I understood that I had bad mood for this great day and begun to imagine my perfect birthday in perfect life. Good big company who knows each other a lot of years and celebrates the holiday maybe in the french cafe talking and laughing before the night when I would go with my man home walking along a bank. City lights and wet roads I like.
Of course when I came it hadn’t happened something resemble. Grey light allegadly was glueed to this place forever. We were getting ready for painting. Of course I coudn’t paint with full force – texts was recieved from time to time. So pleasant. I saw girls whispering behind my back and smiled. On the break when I had cut the cake they gifted me some money (they haven’t time for something better) and spoke traditional speech I can’t recall.

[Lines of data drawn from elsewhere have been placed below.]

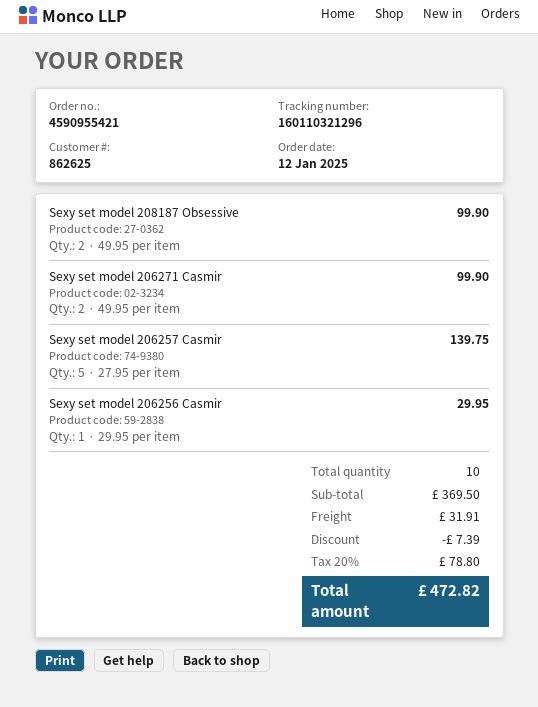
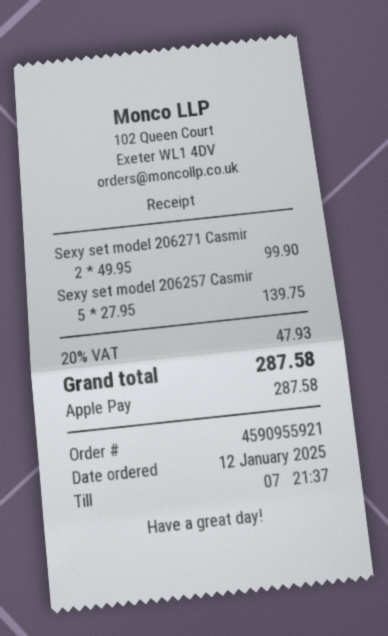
order number: 4590955421 -> 4590955921
Sexy set model 208187 Obsessive: 2 x 49.95 = 99.90 -> none
Sexy set model 206256 Casmir: 1 x 29.95 = 29.95 -> none
discount: 7.39 -> none
shipping: 31.91 -> none
tax: 20% = 78.80 -> 20% = 47.93
total: 472.82 -> 287.58

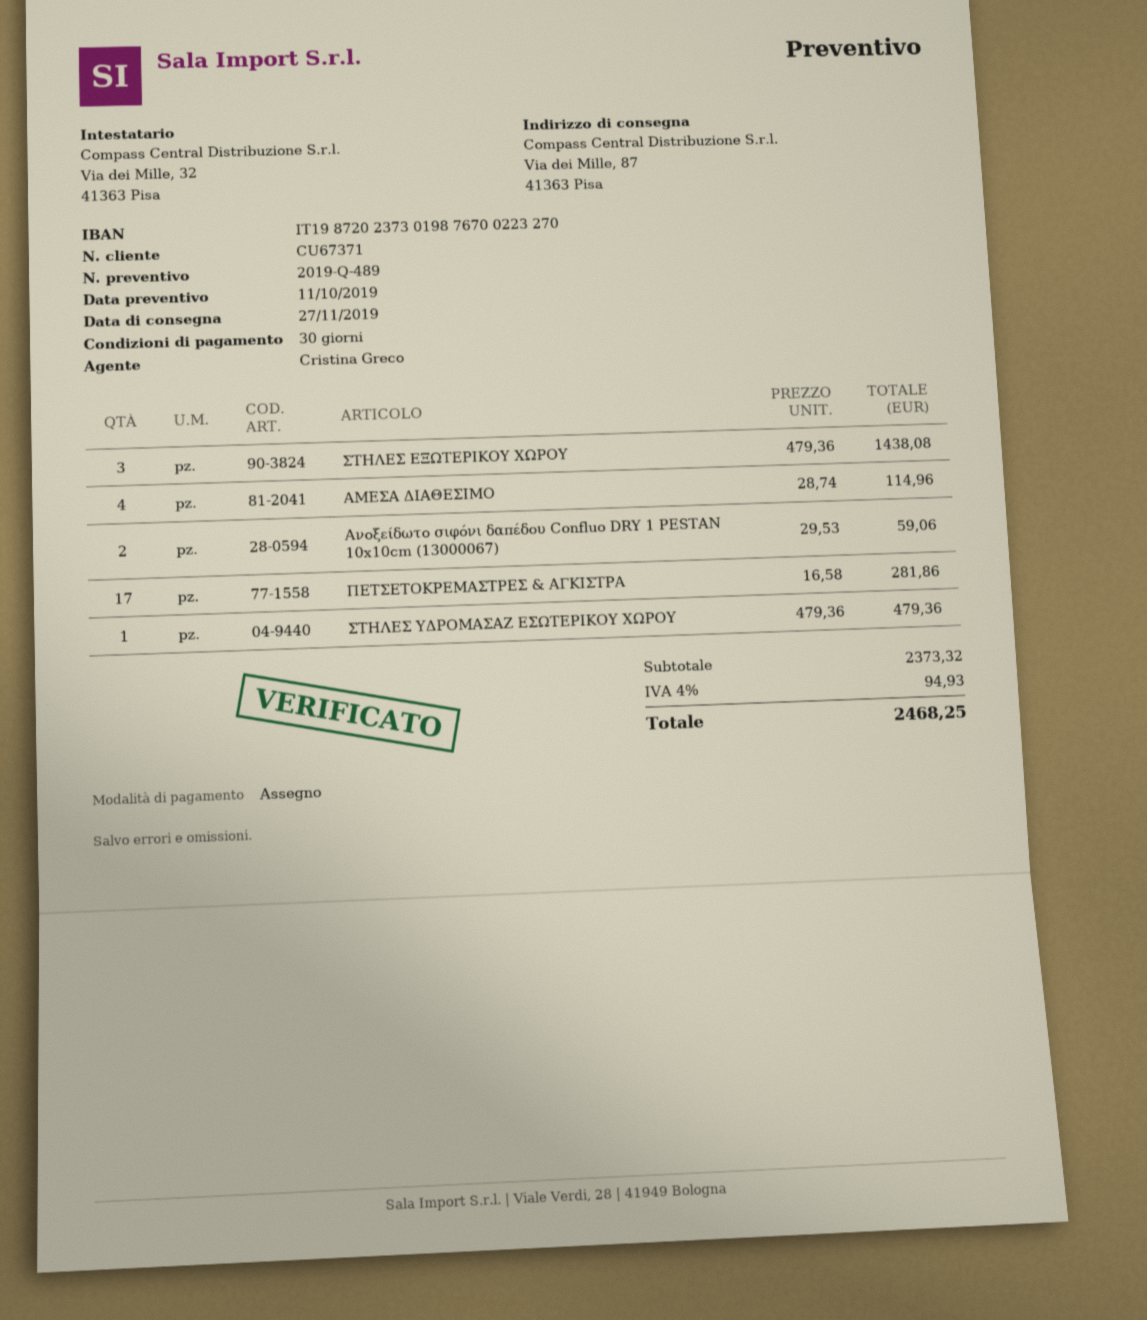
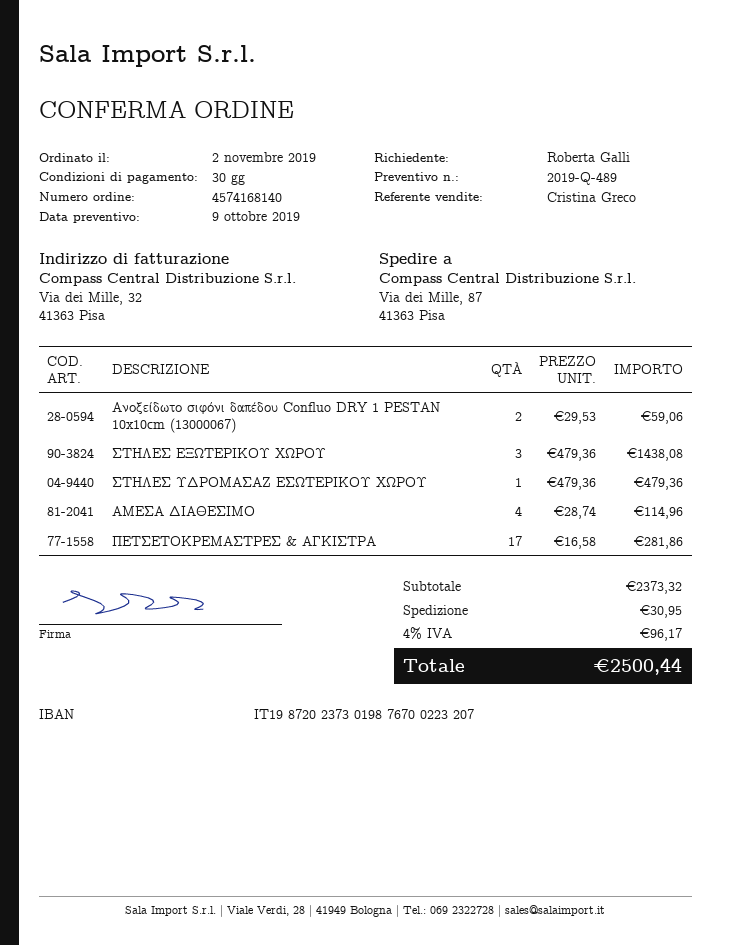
quote date: 2019-10-11 -> 2019-10-09
bank account: IT1987202373019876700223270 -> IT1987202373019876700223207
shipping: none -> 30.95
tax: 4% = 94.93 -> 4% = 96.17
total: 2468.25 -> 2500.44

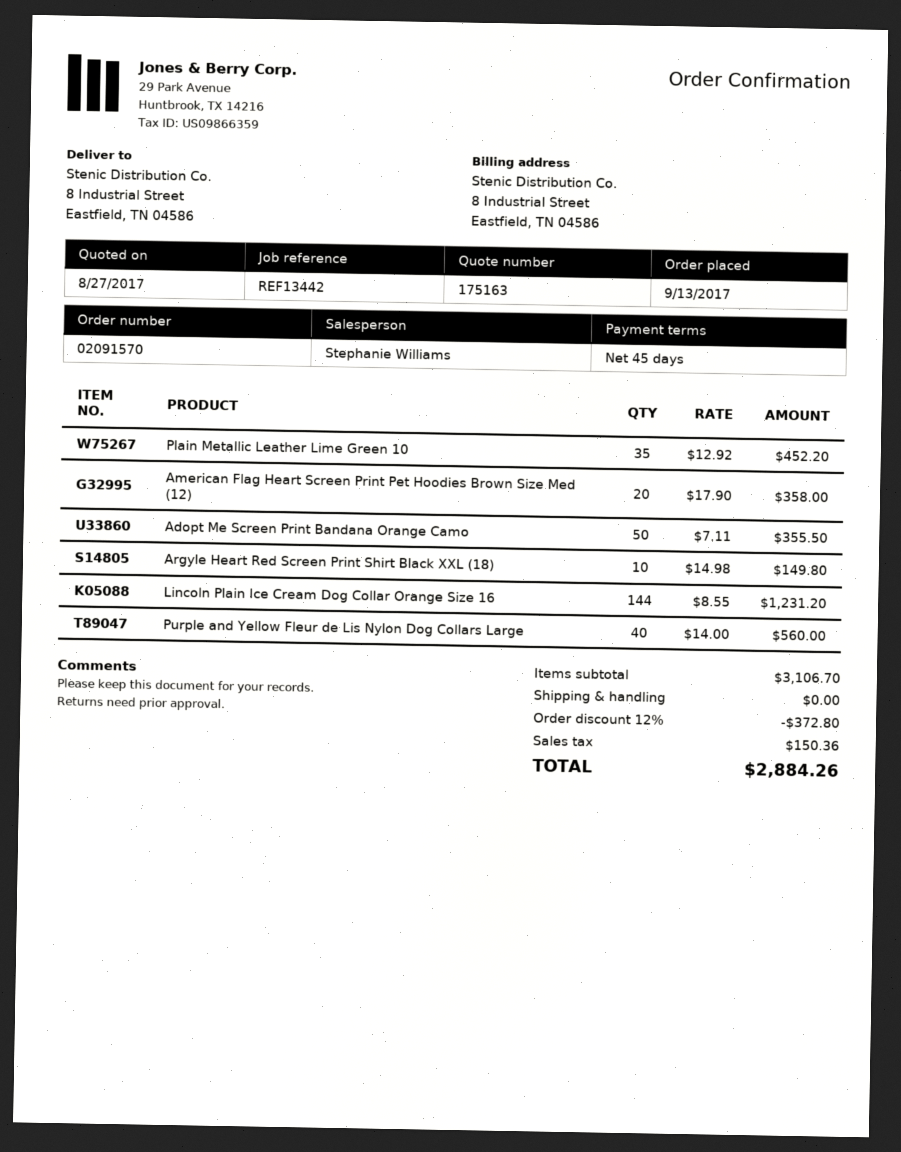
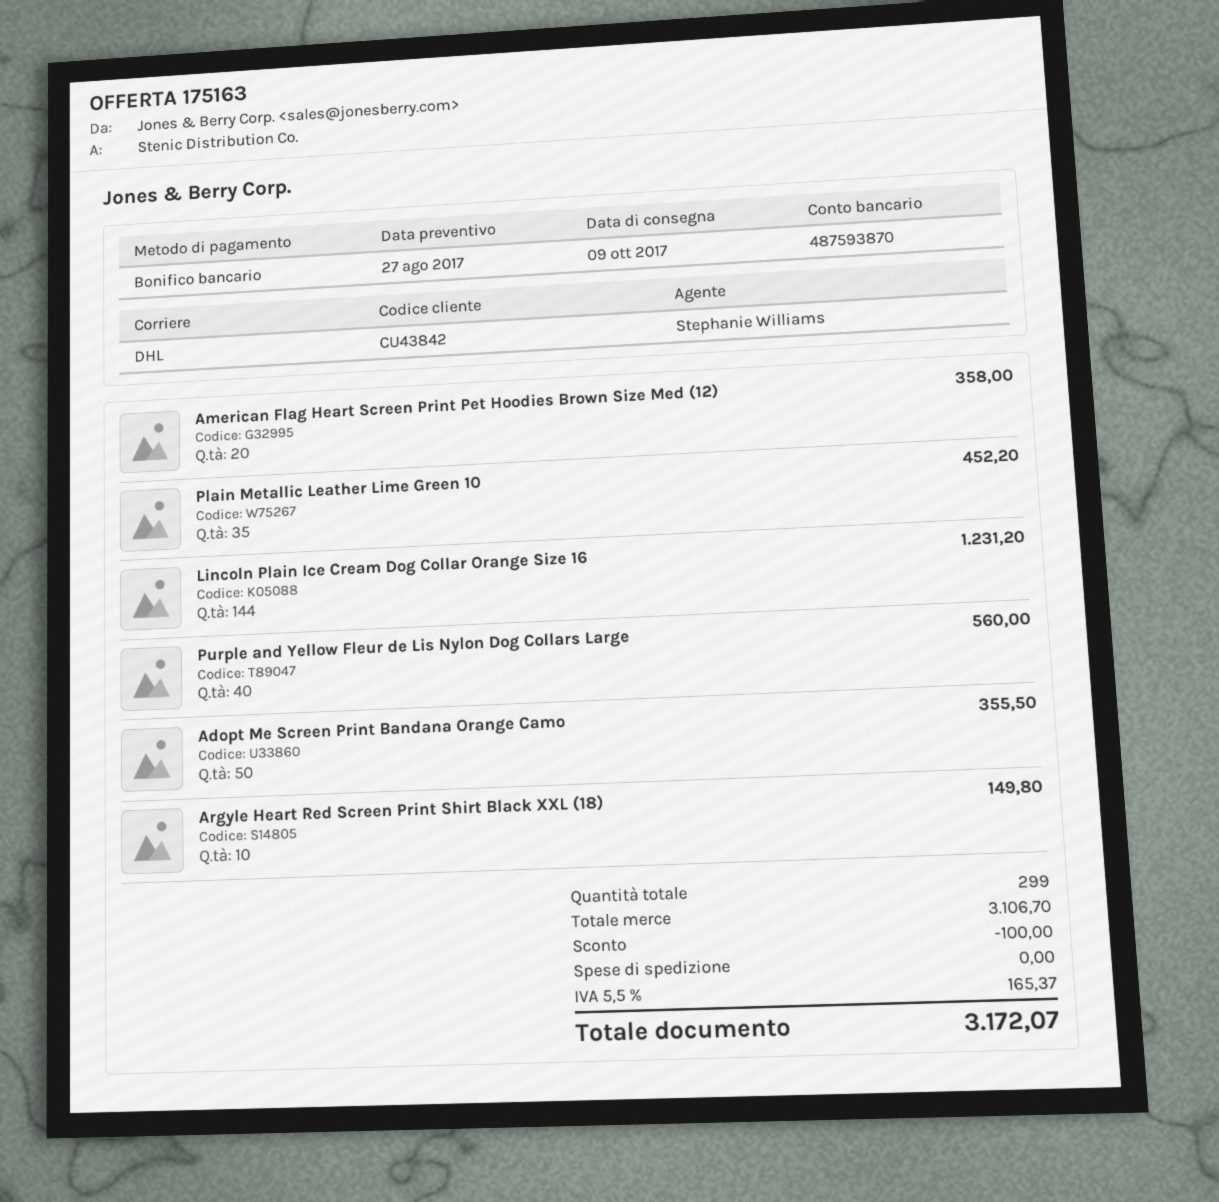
discount: 372.80 -> 100.00
tax: 150.36 -> 165.37
total: 2884.26 -> 3172.07

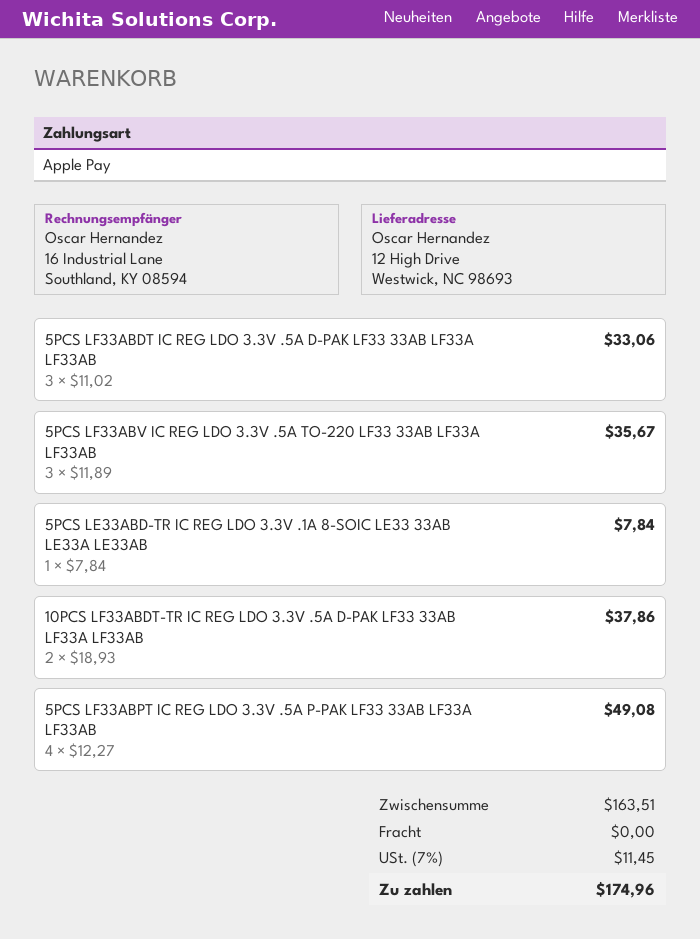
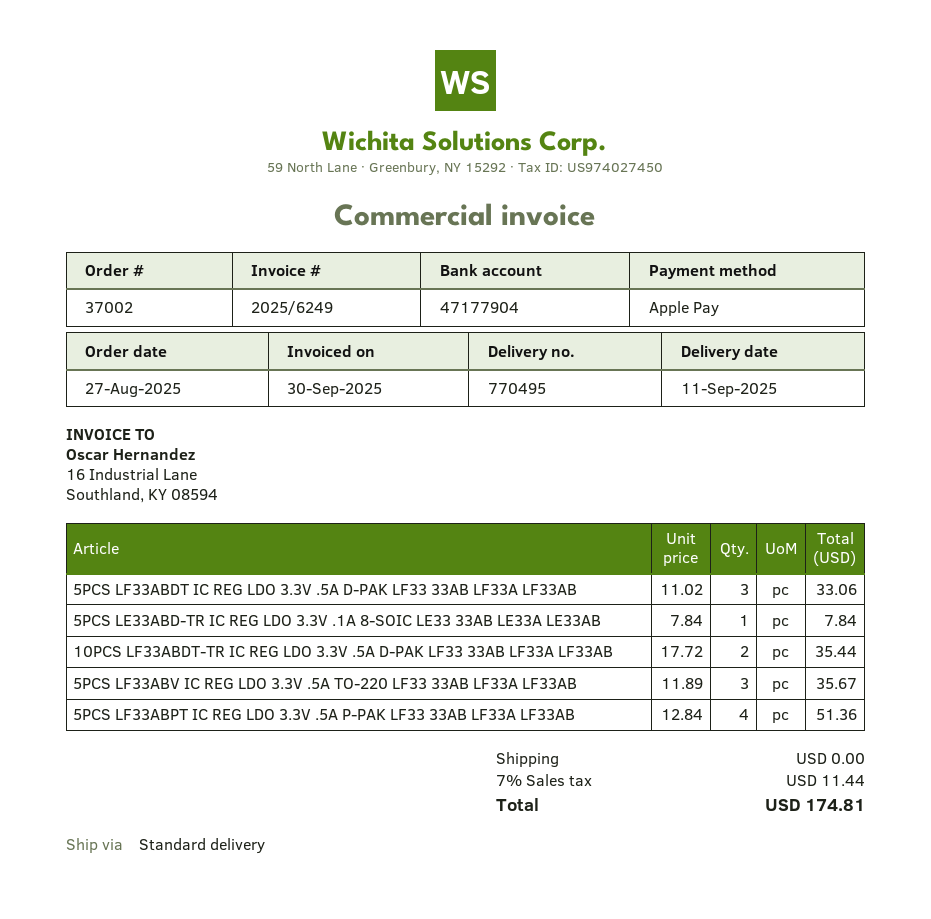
10PCS LF33ABDT-TR IC REG LDO 3.3V .5A D-PAK LF33 33AB LF33A LF33AB: 2 x 18.93 = 37.86 -> 2 x 17.72 = 35.44
5PCS LF33ABPT IC REG LDO 3.3V .5A P-PAK LF33 33AB LF33A LF33AB: 4 x 12.27 = 49.08 -> 4 x 12.84 = 51.36
tax: 7% = 11.45 -> 7% = 11.44
total: 174.96 -> 174.81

Frankly I was sitting in that grey room with a cuppa and listened talks girls had – terribly not my world. this year of study is redundant at all. To my regret, I really, with no delusions, feel, that there isn’t any diference in answer, are we there or not. Everything seems so senseless and stupid there. Only there. Our time table is an example of not proficient childsh work. And when we were sitting that way of complaining, idea came to me. The film about our disappearence one day. No documents, no bills, no teacher who remembers. Than more I thought than more I wanted to make it. Some mixture of dreams and absurdity soaked with sadness and thoughtfulness. The whole film runned across my mind. I had a little discussion with girls and of course who doesn’t know what people like to watch on the initiation in october. Something fanny with jokes above jokes with patriotical sub-text. No art, no truth. It will be tomorrow an opening of the anniversary exhibition. Speeches and speeches. I do ask myself how could I choice this college five years ago – it is by nature so far from me.
Mum and me bought the tickets on a concert of Vienna’s orchestra in the end of october. My friend very very good people who appriciate me I think.